Unvergessen auch der Ball zum 100. Geburtstag des TSV im Jahr 1980. Ein leibhaftiger König Ludwig II. und seine Pagen aus bester Starnberger Gesellschaft – stilecht eingekleidet von Münchner Kostümverleihern – brachten das Publikum „zum Woana“, wie es ein Teilnehmer von damals formulierte.
Pfaffinger musste selbst schmunzeln, als ihm die ausgelassenen Jugendbälle der 1960er-Jahre einfielen. Sie fanden von 16 bis 20 Uhr in der Turnhalle statt. Erwachsene durften nicht dabei sein, standen aber wohl spätestens um 21 Uhr vor der Tür, um ihre Sprösslinge abzuholen. Alkohol gab es keinen. „Aber das hat unserer Stimmung nie geschadet“, so Pfaffinger.
Die Umzüge am Faschingsdienstag waren ein weiterer Höhepunkt der tollen Tage. Die Wittelsbacherstraße wurde komplett gesperrt, und am Bayerischen Hof stand die Hautevolee, um die fantasievoll geschmückten Wagen zu bejubeln. In großer Eigeninitiative hatten die Vereine in wochenlanger Arbeit gehämmert und gesägt und teilweise völlig verrückte Ideen verwirklicht. Der Münchener Ruder- und Segelverein hatte einmal gar einen Tieflader organisiert, auf dem ein Schwimmbecken stand, in dem trotz Kälte einige Vereinsmitglieder badeten. Die immer schon sehr aktive und kreative Perchalla schickte ein ganzes Pferdefuhrwerk gen Starnberg.

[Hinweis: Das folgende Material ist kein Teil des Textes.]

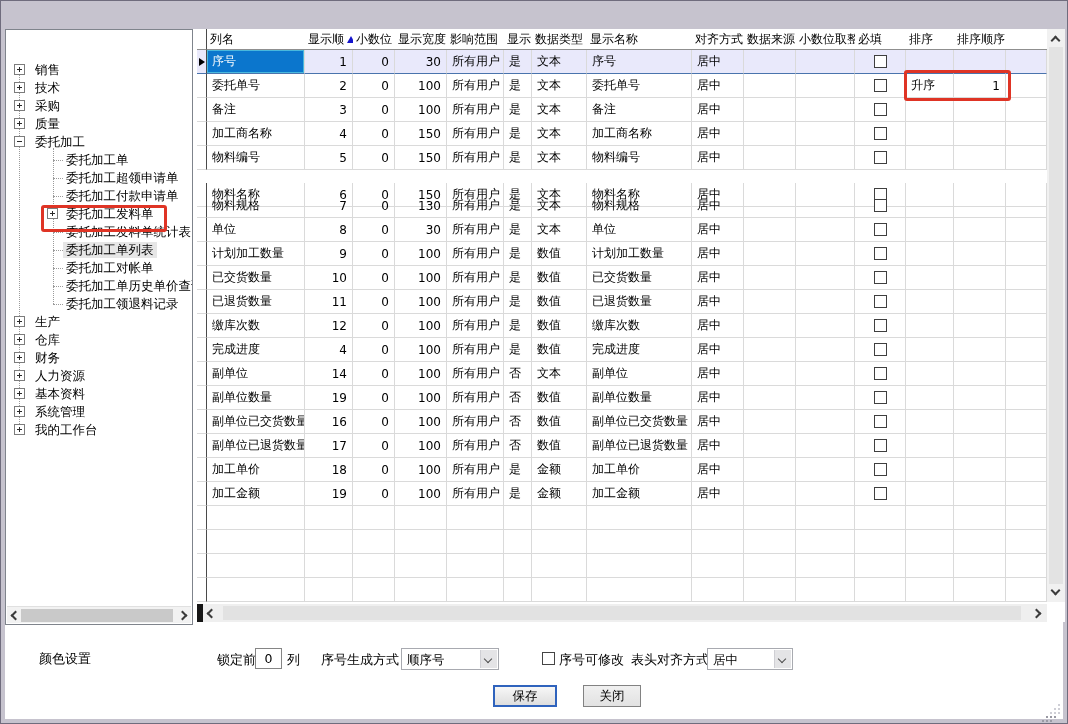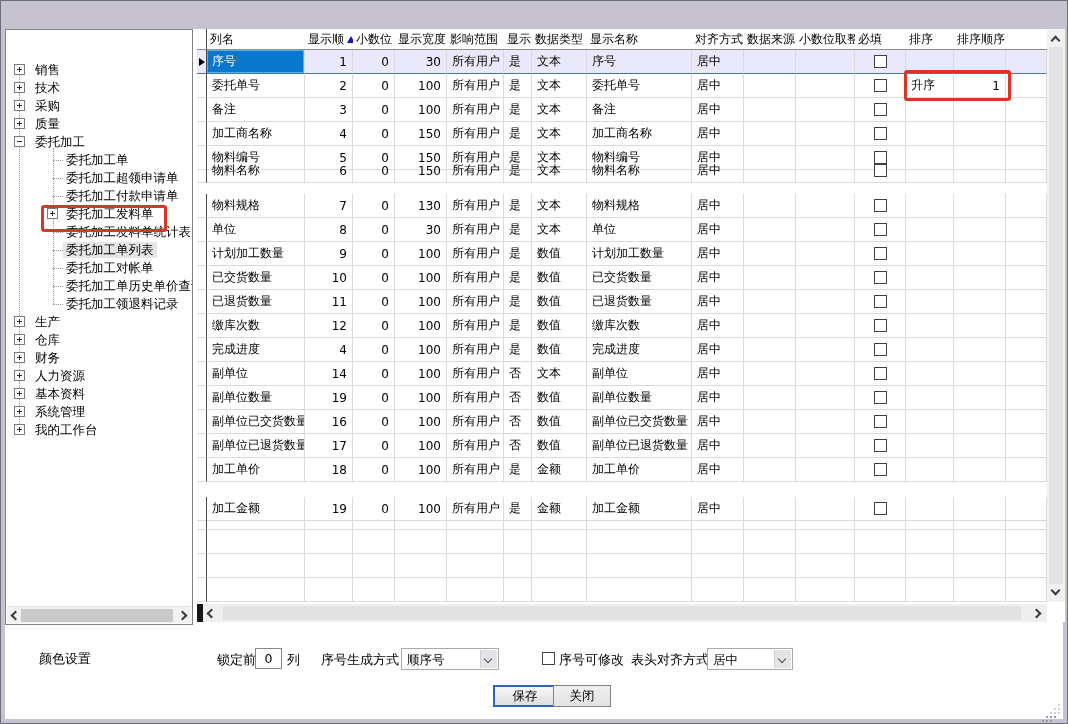"物料名称" div.g-row { top: 130px -> 154px }
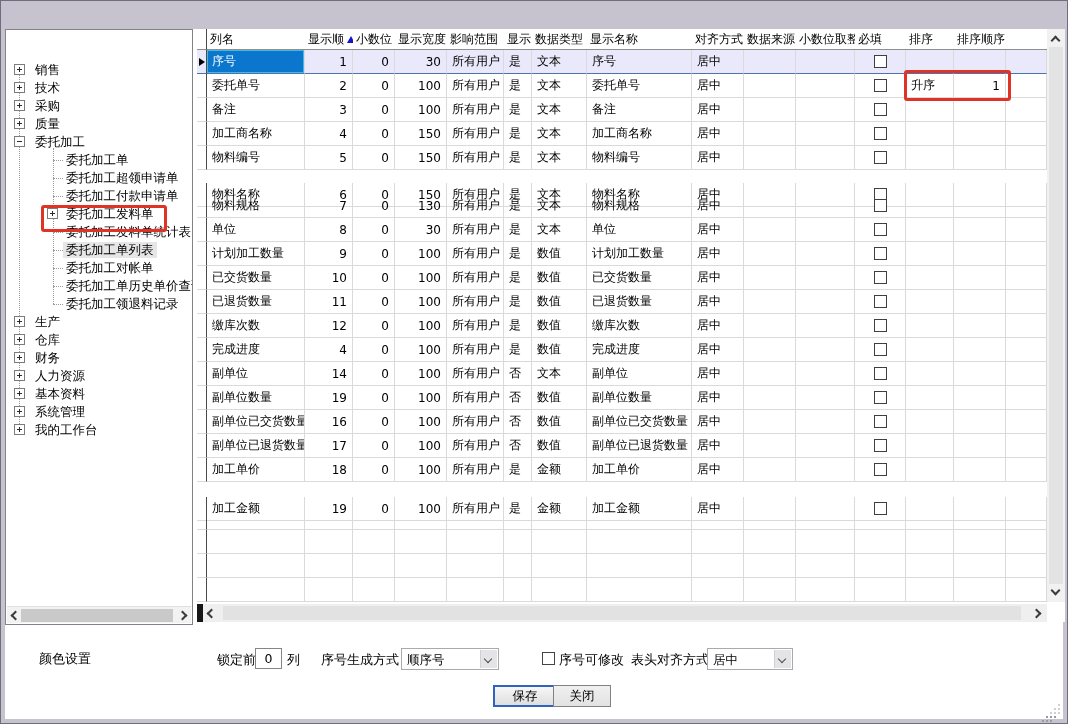"加工金额" div.g-row { top: 468px -> 453px }
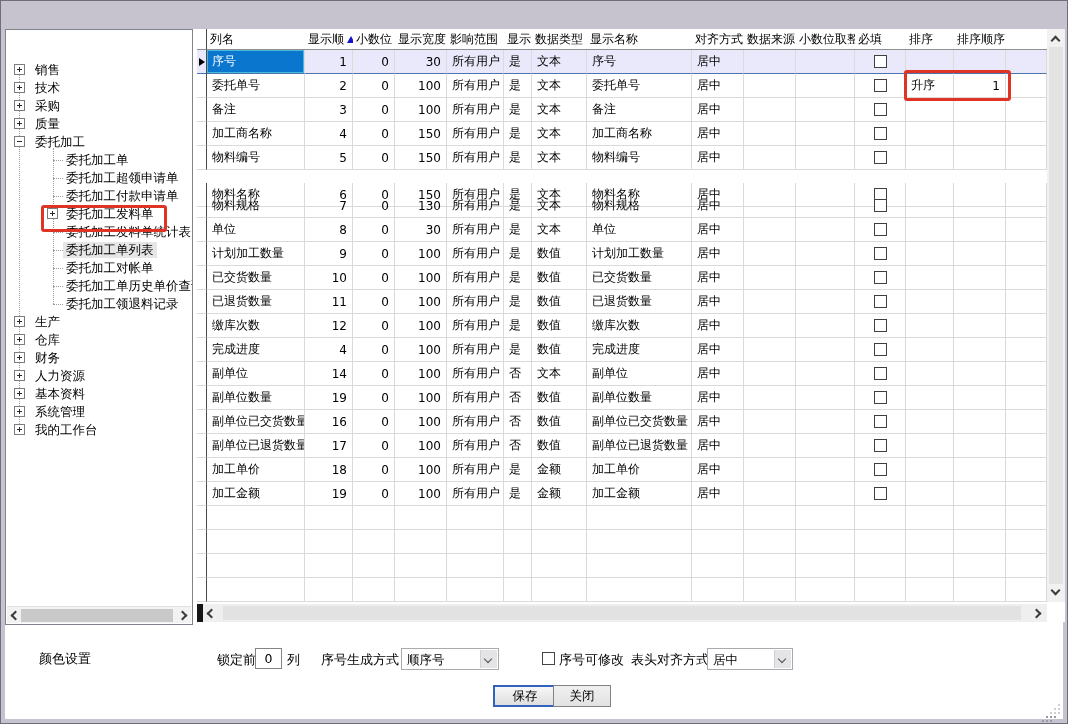"关闭" div.btn { left: 552px -> 582px }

Einmal sollte das Faschingstreiben wegen Geldmangels der Stadt ausfallen. „Dann haben wir alles selbst organisiert, und die Geschäfte haben mit Gratis-Würstl und Krapfen tatkräftig unterstützt“, erzählte Angelika Frenzel. „Das Gemeinschaftsgefühl war damals unglaublich groß.“
Und man kostümierte sich gerne. „Jeder hatte zu Hause eine Faschingskiste mit Kostümen“, sagte Pfaffinger. Gerd Weger ging gern als Rotkäppchen, Burkhard Schütz vom Kneippverein verkleidete sich als Pfarrer. „Um den hübschen Mädchen an der Bar die Beichte abzunehmen“, wie er augenzwinkernd erzählte. „Wir haben von Weiberfasching bis zum Kehraus durchgefeiert“, berichtete Pfaffinger. Einmal sei er am Freitagabend los nach Wangen in die Turnhalle und erst am Sonntagabend wieder nach Hause gekommen – wo sein Vater ihn in hellster Aufregung empfangen habe.
Meine news
Ja, das waren Zeiten. Doch es gibt Hoffnung auf eine Renaissance des Faschings in Starnberg und Umgebung: Christian Fries, der für das Stadtarchiv beim Erzählcafé dabei war, um die alten Geschichten zu bewahren, bestätigte, dass bei den jungen Leuten das Durchfeiern an den Faschingstagen wieder angesagt ist. „Im Pöckinger Beccult geht es von Weiberfasching bis zum Kehraus rund.“ Wenn das kein Hoffnungsschimmer ist.